Pull every line containing "install" from the entries.
### Provided material
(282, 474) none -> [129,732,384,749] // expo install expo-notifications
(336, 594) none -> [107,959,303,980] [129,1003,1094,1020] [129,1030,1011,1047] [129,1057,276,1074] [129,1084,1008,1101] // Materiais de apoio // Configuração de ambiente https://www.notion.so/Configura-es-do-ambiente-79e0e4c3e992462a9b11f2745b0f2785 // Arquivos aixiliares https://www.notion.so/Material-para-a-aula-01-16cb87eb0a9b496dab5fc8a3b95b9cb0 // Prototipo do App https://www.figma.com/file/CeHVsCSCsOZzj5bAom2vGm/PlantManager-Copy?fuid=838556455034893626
######
### Provided material
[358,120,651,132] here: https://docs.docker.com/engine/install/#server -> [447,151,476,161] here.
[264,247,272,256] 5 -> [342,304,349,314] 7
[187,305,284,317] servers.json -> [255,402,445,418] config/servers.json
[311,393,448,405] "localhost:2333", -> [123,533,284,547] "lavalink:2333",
######
■ **Worked solution**:
(282, 474) none -> [129,732,384,749] // expo install expo-notifications
[358,120,651,132] here: https://docs.docker.com/engine/install/#server -> [447,151,476,161] here.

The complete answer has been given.